Sheriff Mullen, the top vote-getter on Sunday, garnered 1,137 votes, beating the 442 racked up by Pittsburgh homicide Detective George Satler.
Sheriff Mullen said it was “gratifying to get the most votes. I had a lot of people working very hard.”
“I was hoping to do better,” Detective Satler said. “But I don't want to disappoint the more than 440 people who supported me. I will continue to run.”
Sheriff Mullen took nothing for granted. While candidates often make last-ditch appeals to committee members by offering freebies before voting, Sheriff Mullen’s campaign provided an unusual boon: a golf cart to ferry less able-bodied committee members to the hall from the parking lots across the street.

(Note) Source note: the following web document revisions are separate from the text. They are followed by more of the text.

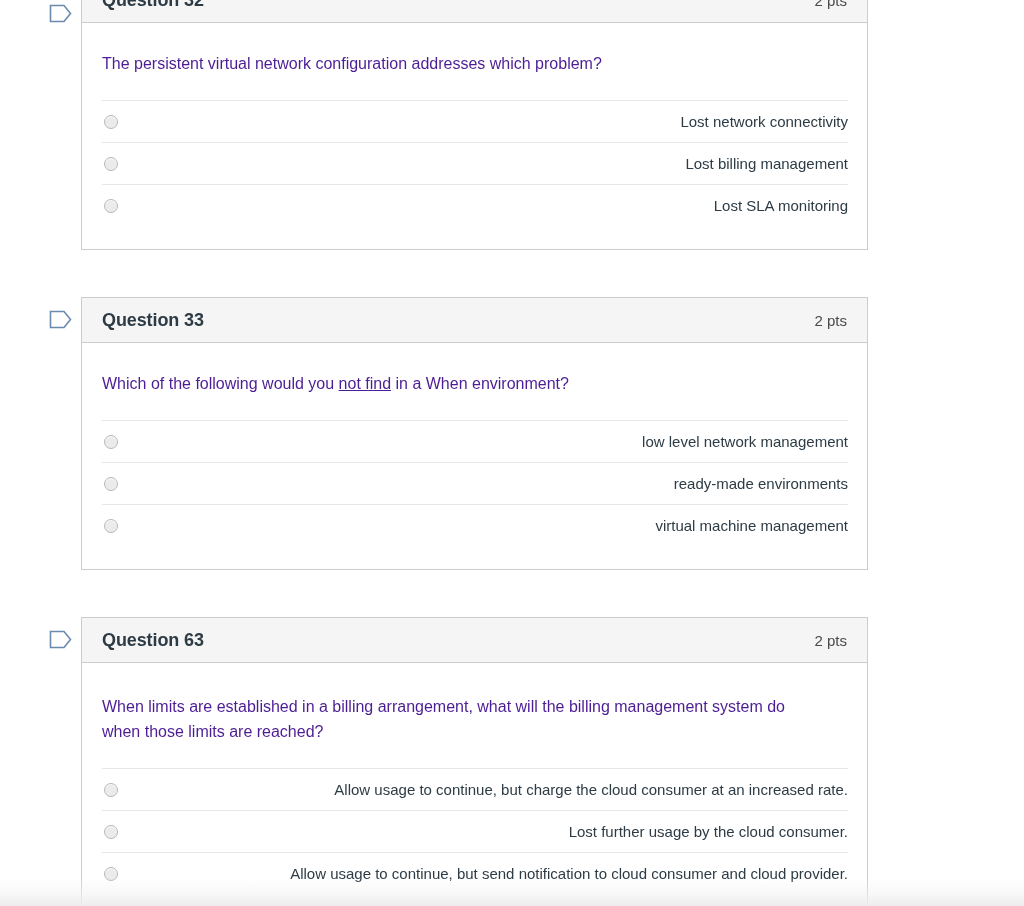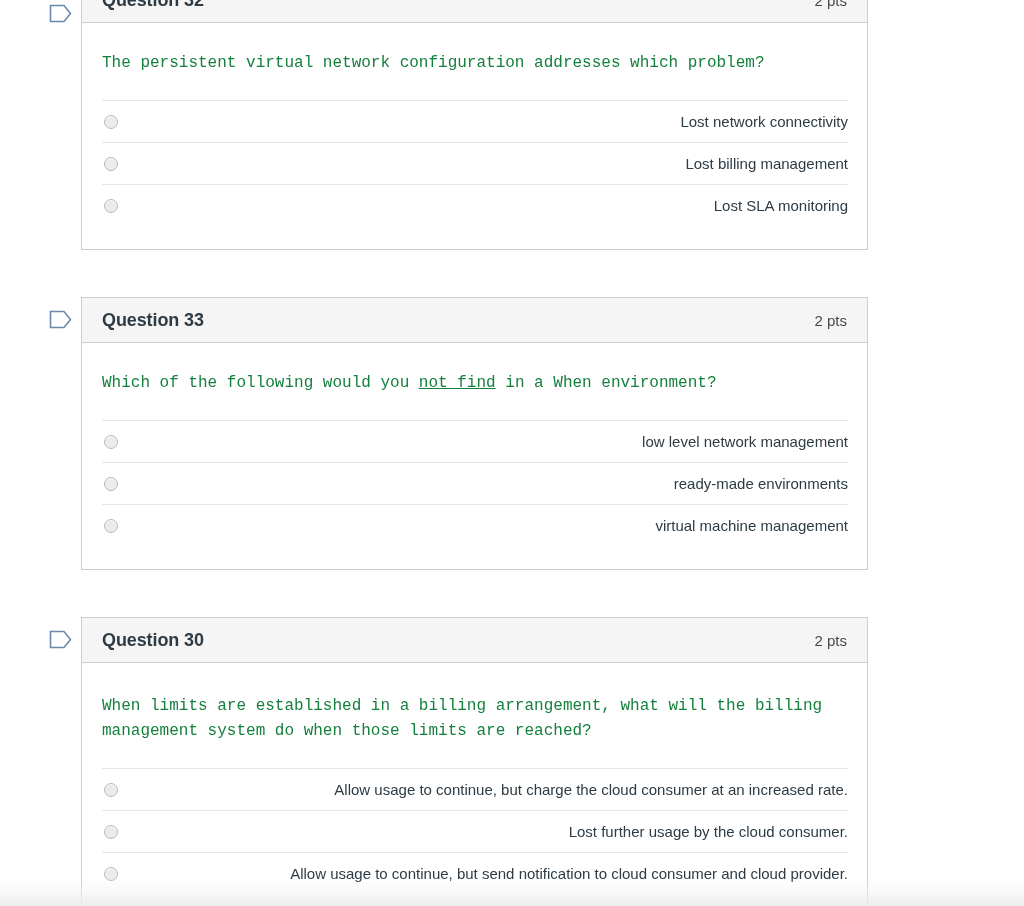--- a/index.html
+++ b/index.html
@@ -83,8 +83,7 @@
     padding: 28px 20px 24px 20px;
     font-size: 16px;
     line-height: 25px;
-    color: #15803d;
-    font-family: Liberation Mono, monospace;
+    color: #4c1d95;
   }
   .question-text u { text-decoration: underline; }
 

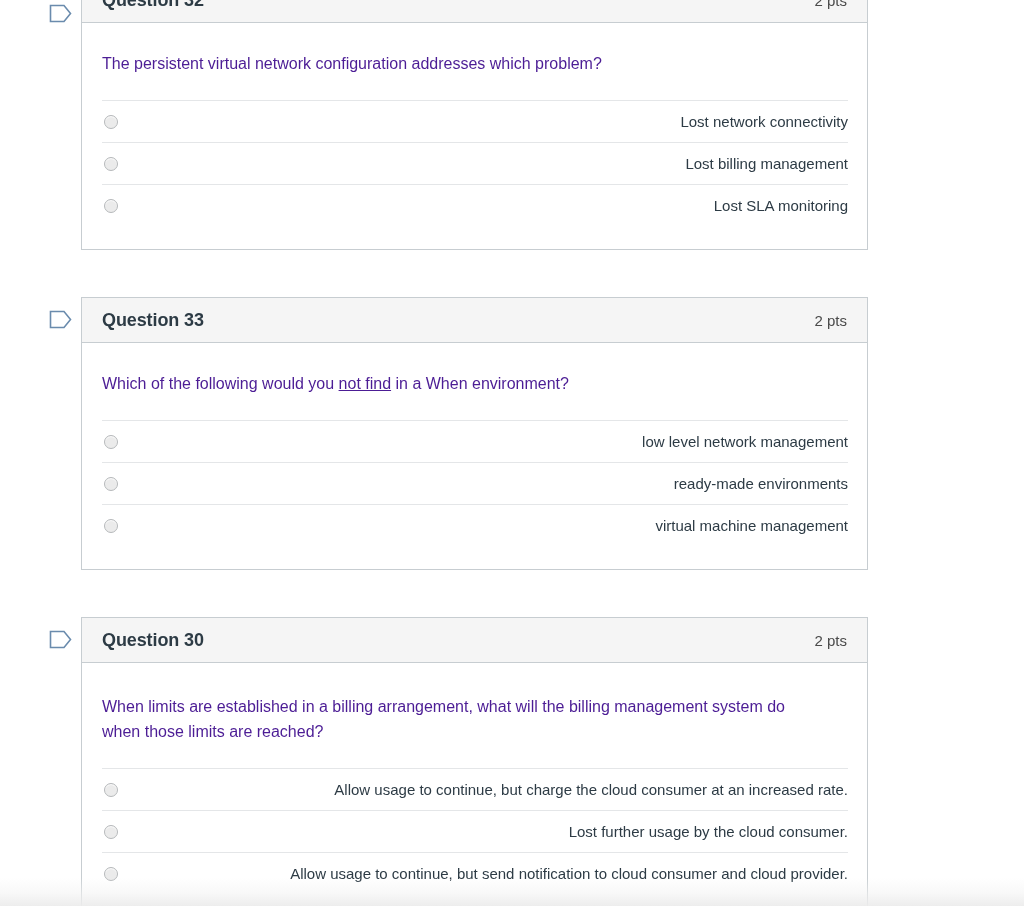--- a/index.html
+++ b/index.html
@@ -200,7 +200,7 @@
       </svg>
     </div>
     <div class="question-header">
-      <span class="question-name">Question 30</span>
+      <span class="question-name">Question 63</span>
       <span class="question-points">2 pts</span>
     </div>
     <div class="question-body">

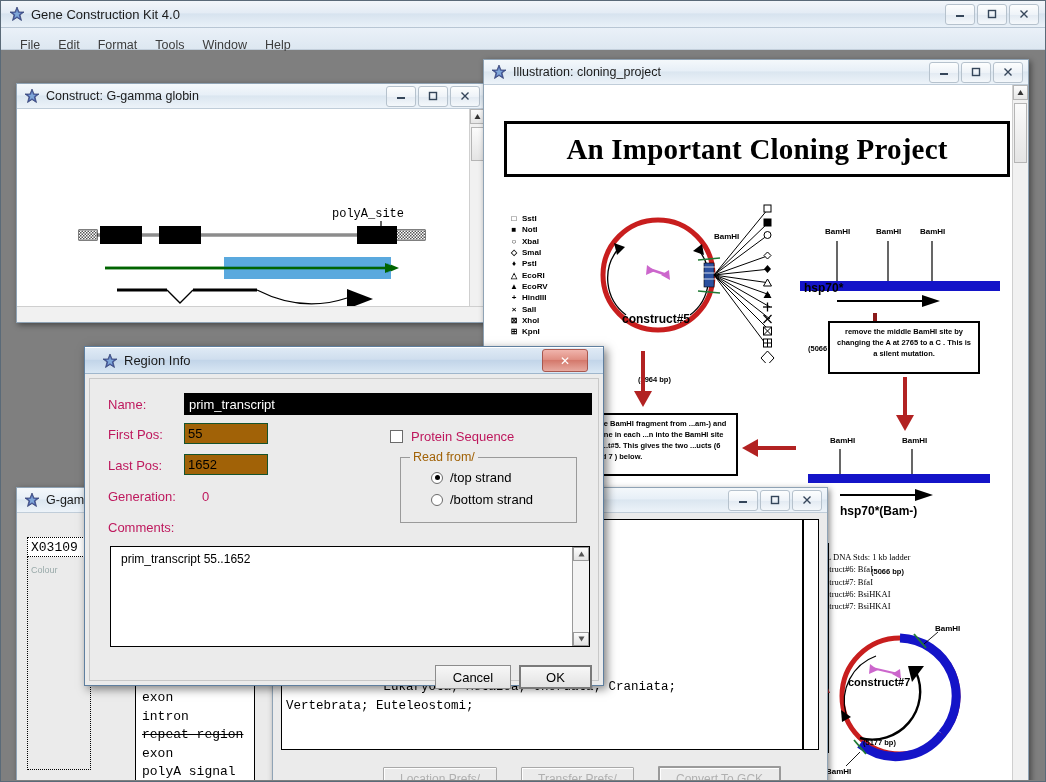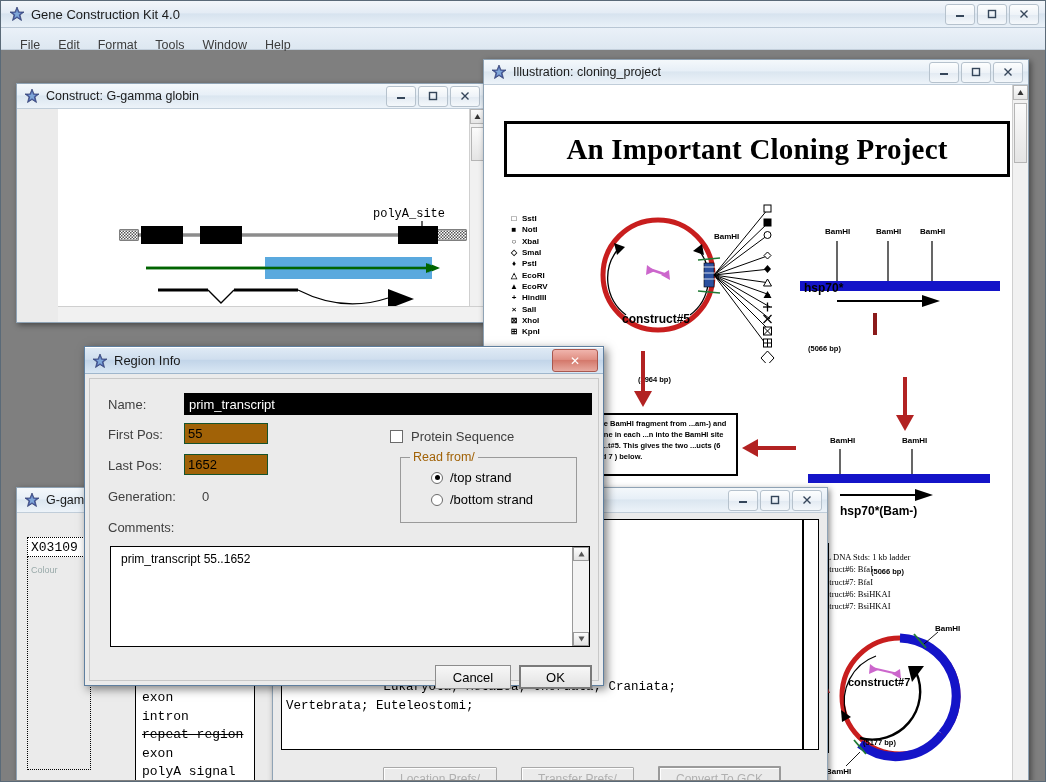--- a/index.html
+++ b/index.html
@@ -100,7 +100,7 @@
 
   
   #construct-window{left:14px;top:32px;width:470px;height:240px;}
-  #construct-body{position:absolute;left:0;top:25px;right:0;bottom:0;background:#fff;margin-left:41px;}
+  #construct-body{position:absolute;left:0;top:25px;right:0;bottom:0;background:#fff;}
 
   .gene-label{
     position:absolute;font-family:"Liberation Mono",monospace;font-size:12px;color:#000;

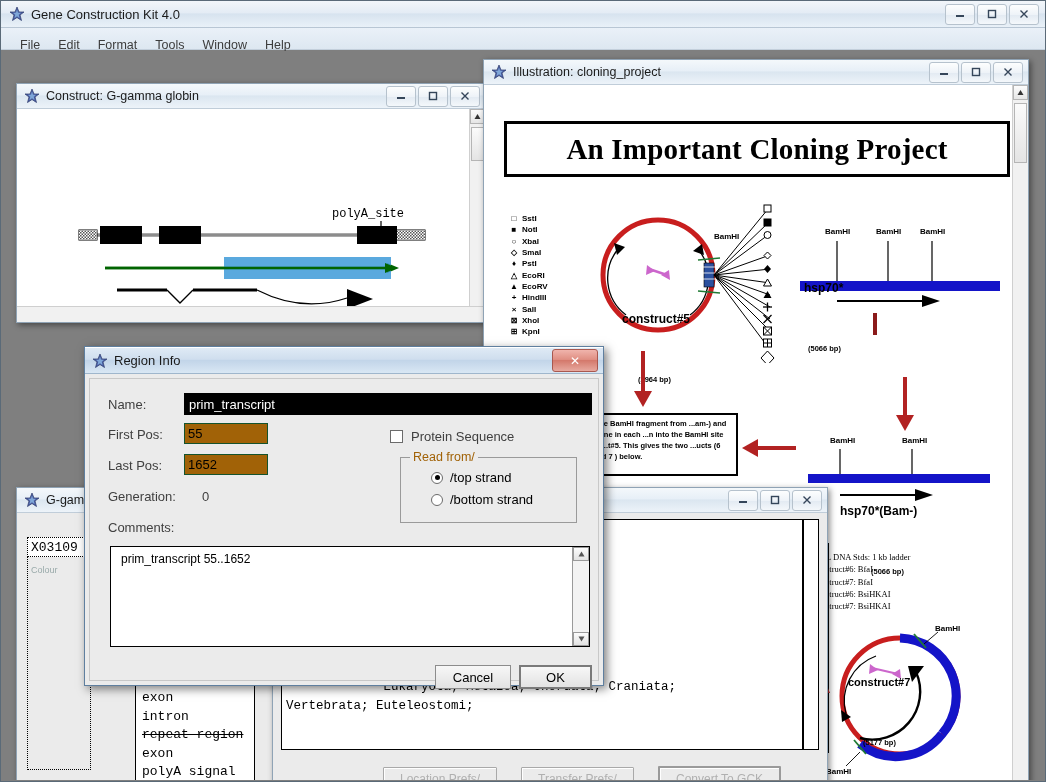--- a/index.html
+++ b/index.html
@@ -522,6 +522,7 @@
           <span class="map-name" style="position:absolute;left:314px;top:190px;color:#000;">hsp70*</span>
           <span class="bp-label" style="position:absolute;left:318px;top:205px;">(5066 bp)</span>
 
+          <div class="note-box" style="left:338px;top:230px;width:152px;height:53px;">remove the middle BamHI site by changing the A at 2765 to a C . This is a silent mutation.</div>
 
           <svg width="30" height="60" style="position:absolute;left:400px;top:286px;">
             <line x1="15" y1="0" x2="15" y2="40" stroke="#b22222" stroke-width="4"></line>

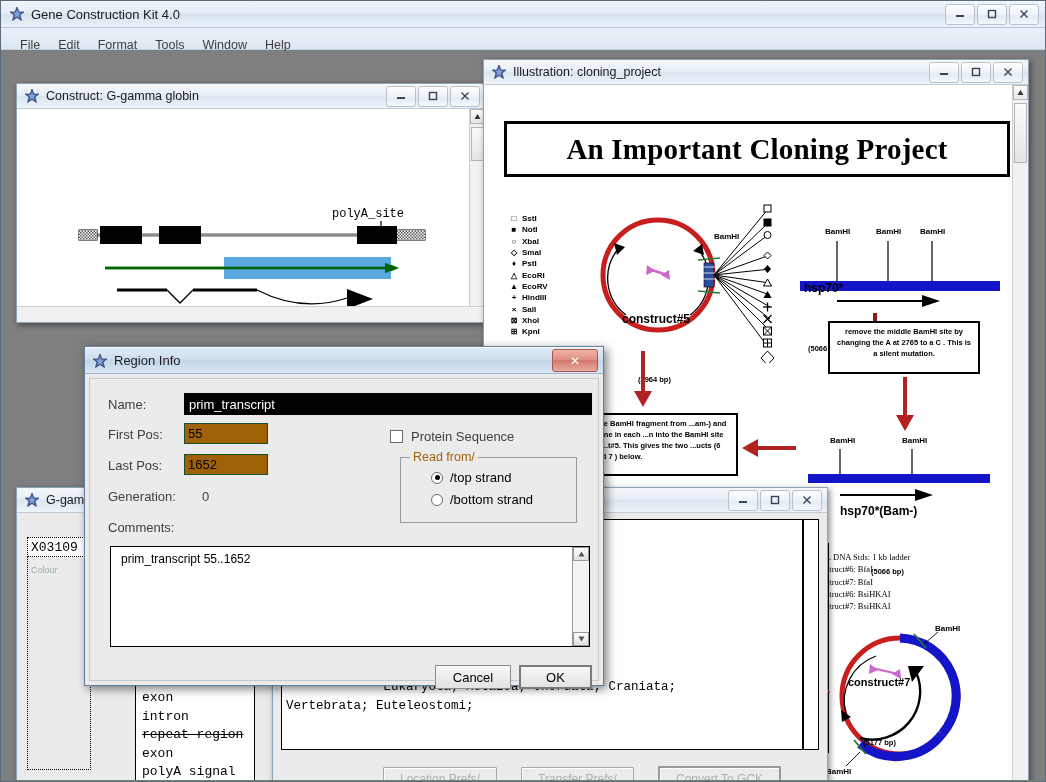--- a/index.html
+++ b/index.html
@@ -172,7 +172,7 @@
     height:27px;
     background:linear-gradient(to bottom,#dfeaf5 0%,#cfdeee 45%,#c2d5e9 50%,#d9e7f4 100%);
     border-bottom:1px solid #9fb6cc;
-    display:flex;align-items:center;padding:0 3px;box-sizing:border-box;
+    display:flex;align-items:center;padding:0 13px;box-sizing:border-box;
     border-top:1px solid #fff;
     justify-content:flex-end;
   }

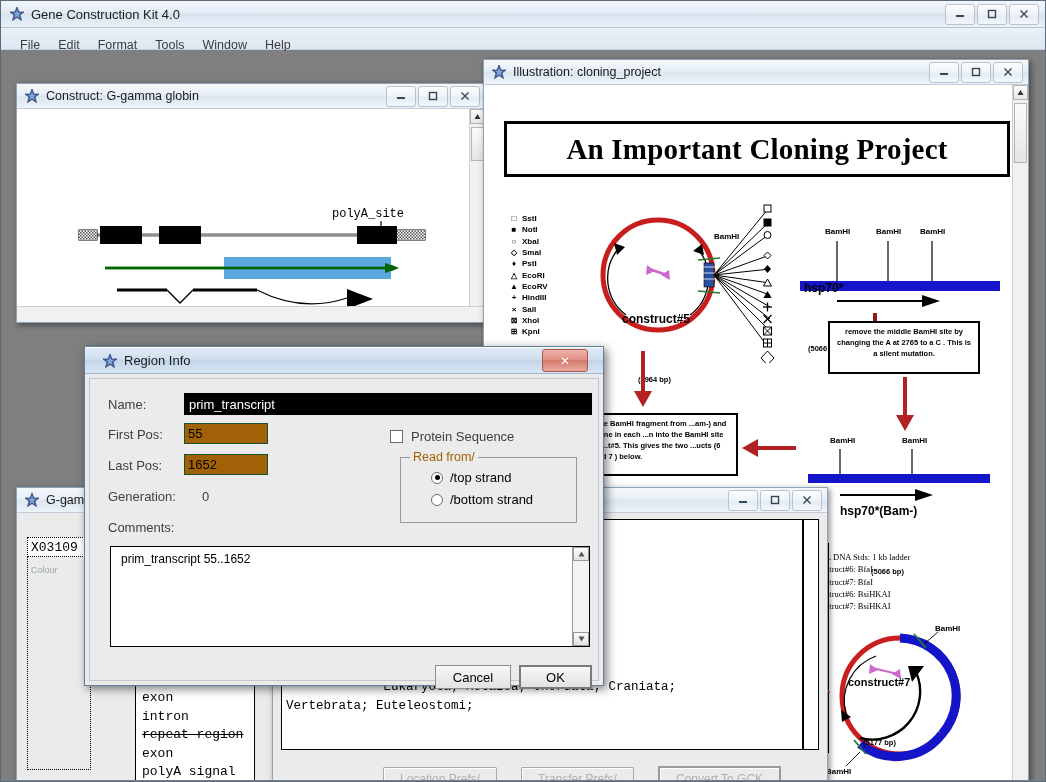--- a/index.html
+++ b/index.html
@@ -188,7 +188,7 @@
     background:#ebebeb;border:1px solid #c8c8c8;box-sizing:border-box;
   }
   .fld-label{
-    position:absolute;font-family:"Liberation Sans",sans-serif;font-size:13px;color:#404040;
+    position:absolute;font-family:"Liberation Sans",sans-serif;font-size:13px;color:#be185d;
   }
   .txtbox{
     position:absolute;background:#a16207;border:1px solid #14532d;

In other races, Anthony Coghill easily won the endorsement in the District 4 city council race, beating Gary McBurney. (Another contender, Ashleigh Deemer, did not seek the endorsement.) Terry Kennedy, a Pittsburgh school board member who represents the 5th district, topped challenger Ghadah Makoshi. In Common Pleas Court races, Patrick Connelly and David Spurgeon won endorsement for the two judicial seats available.
“I think the results were predictable,” county committee chair Nancy Patton Mills said.
She called the event “exhausting and exhilarating at the same time. We had no issues. Everyone was cordial, and we’re very proud of all the candidates.”